Yup, today is my 25th birthday. I am 25. Who cares?
As children we are trained to believe that we are oh so special. Every year we have a special day to be special. Eat our special cake, open our special presents, have special little parties and celebrate the day we came into the world.
I don't feel special, and quite frankly at this moment in time the world doesn't seem like the greatest place to be.
Two months ago I had it all figured out.
Find house. sew. be happy.
in a nutshell.
I wanted so badly to have a house for our family. A beautiful space to call our own. A place with rooms to design and spread out it. A fairy tale that was sold to me at bedtime. A dream.
Dreams can be premonitions of things to come, or total nonsensical bullshit.
I went on a house hunting rampage.
Then one fateful afternoon I went to a friends house and fell in love... with the house. As luck would have it the very next day I found a house for rent owned by the same landlord as my friend.
It was perfect. Old, charming with a beautiful updated kitchen. I just had to have it.
No matter that our expenses would double, and that Chris didn't care for it! It was the house I had been dreaming of. The happy house.
Don't you just love life lessons? You learn so much about how big of an idiot you are, and you pay such a hefty price.
Today I got a notice about a possible gas leak which was making our bill unusually high. A month ago Chris lost his job and we have been struggling to pay the bills. I am constantly worried about break-ins, mold pumping through the vents, and did I mention not being able to afford it?

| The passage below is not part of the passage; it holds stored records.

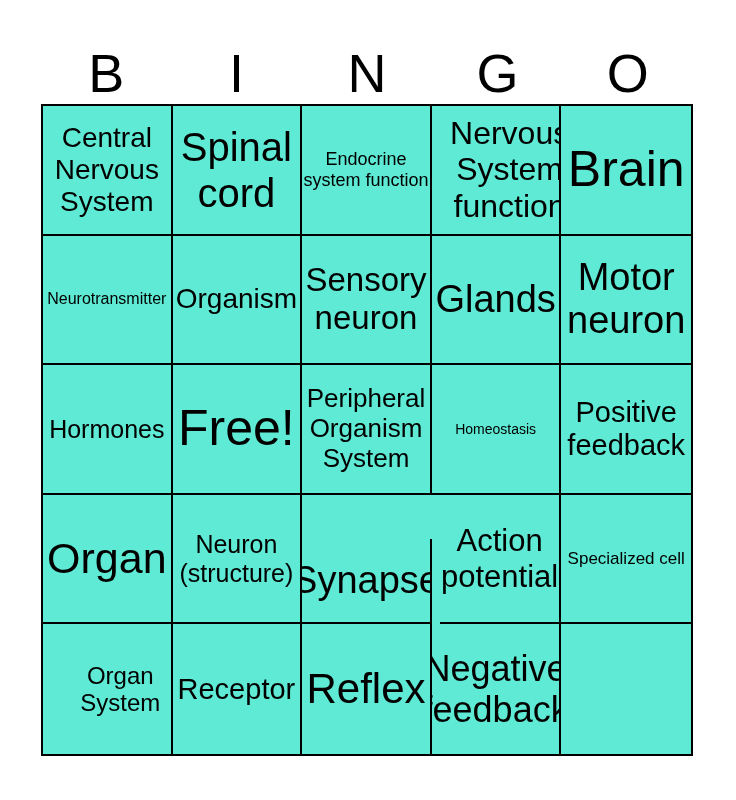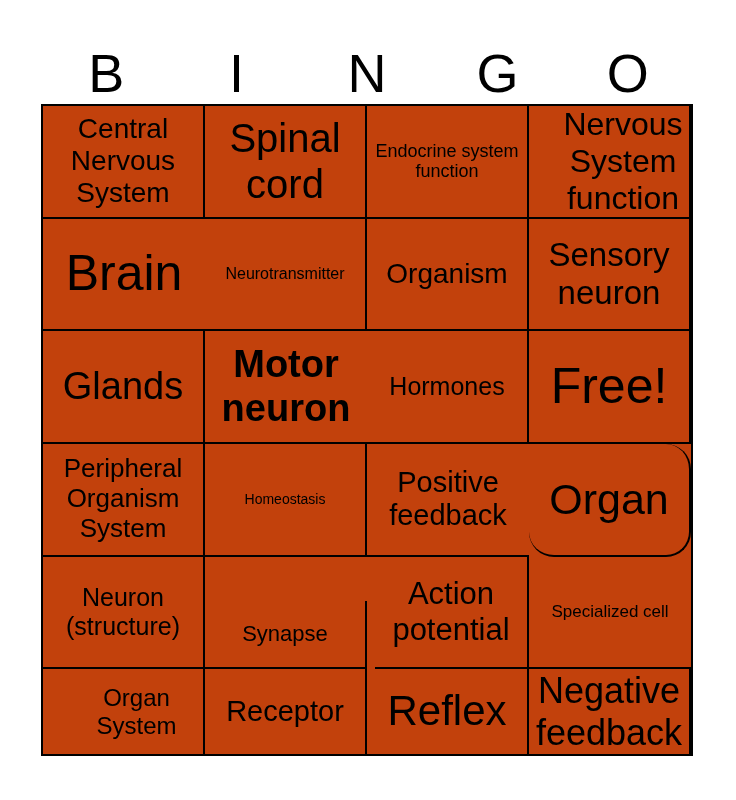"Central Nervous System" .bingo-grid { background: #c2410c -> #5eead4; grid-template-columns: repeat(4, 1fr) -> repeat(5, 1fr) }
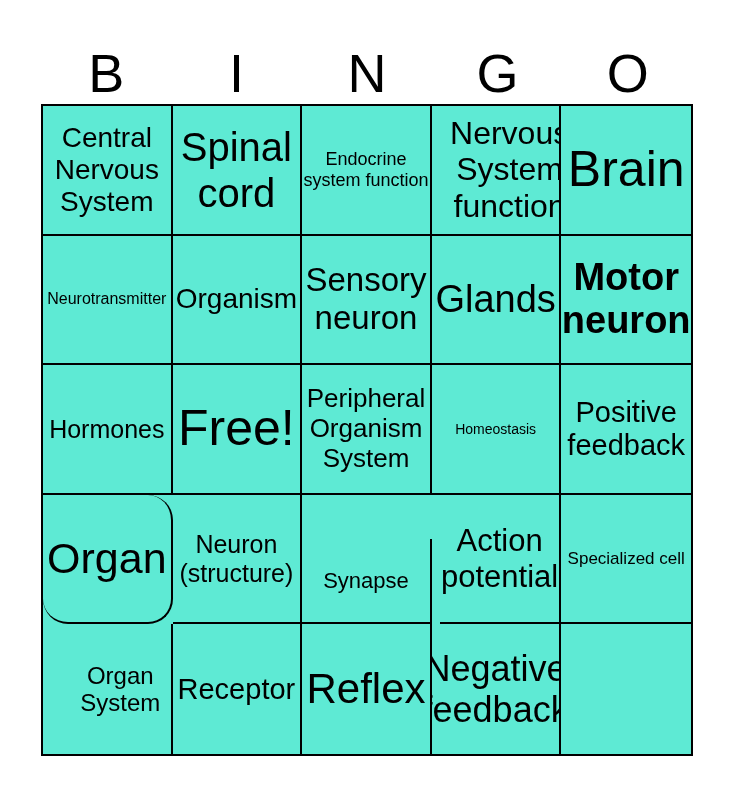"Motor neuron" div.cell { font-weight: bold -> none }
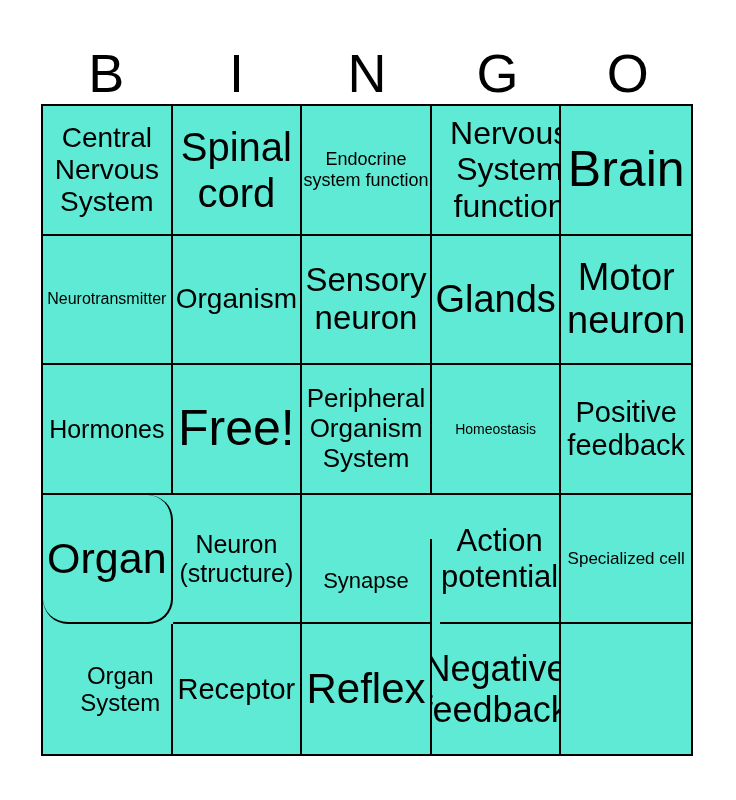"Organ" div.cell { border-radius: 25px -> none }
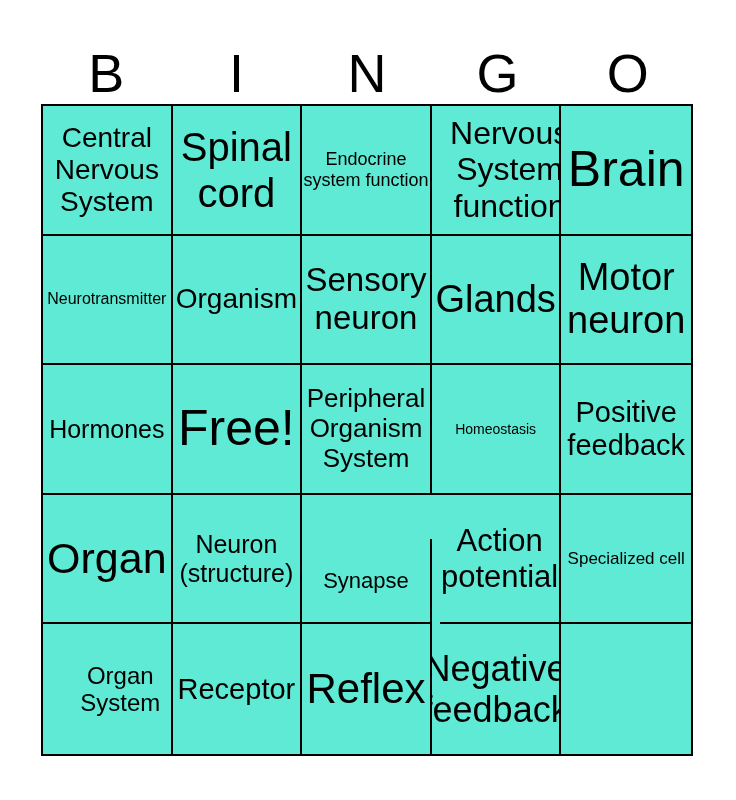"Synapse" div.cell { font-size: 22px -> 38px }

Today I'm 25, and I'm not happy. I am in the middle of learning the biggest bitch of a life lesson. How to be happy just being. How to not always be looking for the happy ending, the one thing that will finally make me the person I want to be. It isn't in a house, or a place, or an outfit.. it's in my own heart and mind. I am my own happiness.
Now I'm stuck picking up the pieces of my childish mistakes. Here's hoping that 25 is the year when I just relax and let the decisions make themselves. I can keep dreaming but I must stop planning. It will come if my heart is open. We will have all we need.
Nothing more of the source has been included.